Connection to Google Cloud Bigtable Data API.

gcloud_bigtable.data_connection.DATA_API_HOST = 'bigtable.googleapis.com'

Data API request host.

class gcloud_bigtable.data_connection.DataConnection(credentials=None)[source]

Bases: object

Connection to Google Cloud Bigtable Data API.

Enables interaction with data in an existing table.

Parameters:credentials (oauth2client.client.OAuth2Credentials or NoneType) – The OAuth2 Credentials to use for this connection.
READ_ONLY_SCOPE = 'https://www.googleapis.com/auth/cloud-bigtable.data.readonly'

Read-only scope for data API requests.

SCOPE = 'https://www.googleapis.com/auth/cloud-bigtable.data'

Scope for data API requests.

check_and_mutate_row(table_name, row_key)[source]

Checks and mutates a row.

mutate_row(table_name, row_key)[source]

Mutates a row.

read_modify_write_row(table_name, row_key)[source]

Reads, modifies and writes a row.

read_rows(table_name, row_key=None, row_range=None, filter_=None, allow_row_interleaving=None, num_rows_limit=None, timeout_seconds=10)[source]

Read rows from table.

Streams back the contents of all requested rows, optionally applying the same Reader filter to each. Depending on their size, rows may be broken up across multiple responses, but atomicity of each row will still be preserved.

Note

If neither row_key nor row_range is set, reads from all rows.

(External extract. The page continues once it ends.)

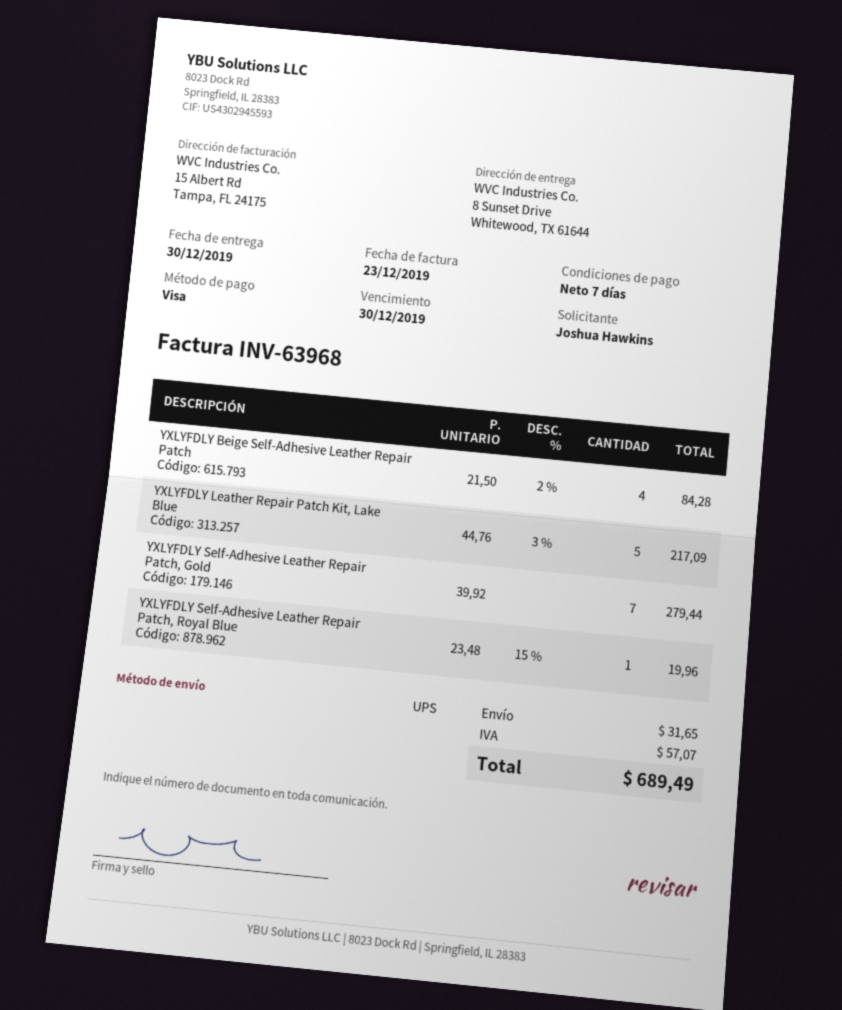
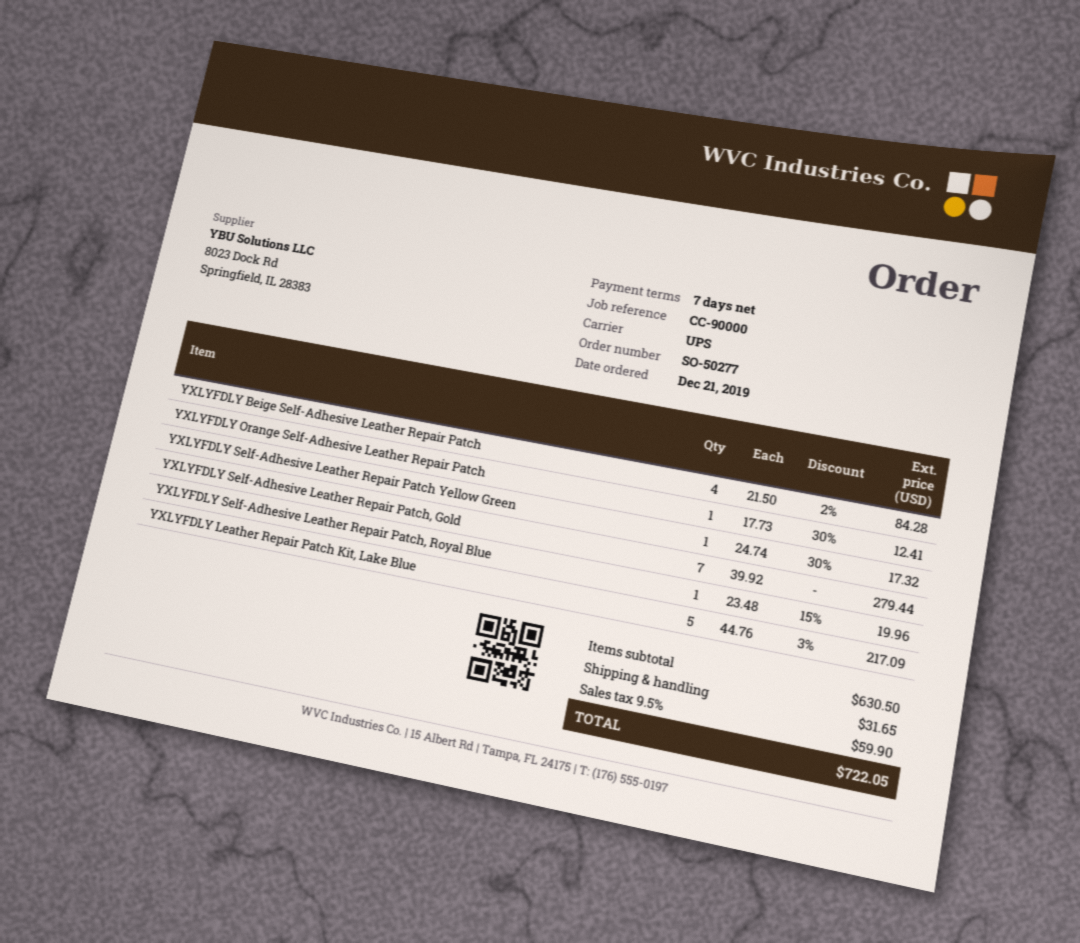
YXLYFDLY Orange Self-Adhesive Leather Repair Patch: none -> 1 x 17.73 - 30% = 12.41
YXLYFDLY Self-Adhesive Leather Repair Patch Yellow Green: none -> 1 x 24.74 - 30% = 17.32
tax: 57.07 -> 59.90
total: 689.49 -> 722.05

Otherwise, at most one of row_key and row_range can be set.

Parameters:
  • table_name (string) – The name of the table we are reading from. Must be of the form “projects/../zones/../clusters/../tables/..” Since this is a low-level class, we don’t check this, rather we expect callers to pass correctly formatted data.
  • row_key (bytes) – (Optional) The key of a single row from which to read.
  • row_range (_generated.bigtable_data_pb2.RowRange) – (Optional) A range of rows from which to read.
  • filter (_generated.bigtable_data_pb2.RowFilter) – (Optional) The filter to apply to the contents of the specified row(s). If unset, reads the entire table.
  • allow_row_interleaving (boolean) – (Optional) By default, rows are read sequentially, producing results which are guaranteed to arrive in increasing row order. Setting “allow_row_interleaving” to true allows multiple rows to be interleaved in the response stream, which increases throughput but breaks this guarantee, and may force the client to use more memory to buffer partially-received rows.
  • num_rows_limit (integer) – (Optional) The read will terminate after committing to N rows’ worth of results. The default (zero) is to return all results. Note that if “allow_row_interleaving” is set to true, partial results may be returned for more than N rows. However, only N “commit_row” chunks will be sent.
  • timeout_seconds (integer) – Number of seconds for request time-out. If not passed, defaults to TIMEOUT_SECONDS.
Return type:

bigtable_service_messages_pb2.ReadRowsResponse

Returns:

The response returned by the backend.

sample_row_keys(table_name, timeout_seconds=10)[source]

Returns a sample of row keys in the table.

The returned row keys will delimit contiguous sections of the table of approximately equal size, which can be used to break up the data for distributed tasks like mapreduces.

Parameters:
  • table_name (string) – The name of the table we are taking the sample from. Must be of the form “projects/../zones/../clusters/../tables/..” Since this is a low-level class, we don’t check this, rather we expect callers to pass correctly formatted data.
  • timeout_seconds (integer) – Number of seconds for request time-out. If not passed, defaults to TIMEOUT_SECONDS.
Return type:

messages_pb2.SampleRowKeysResponse

Returns:

The sample row keys response returned.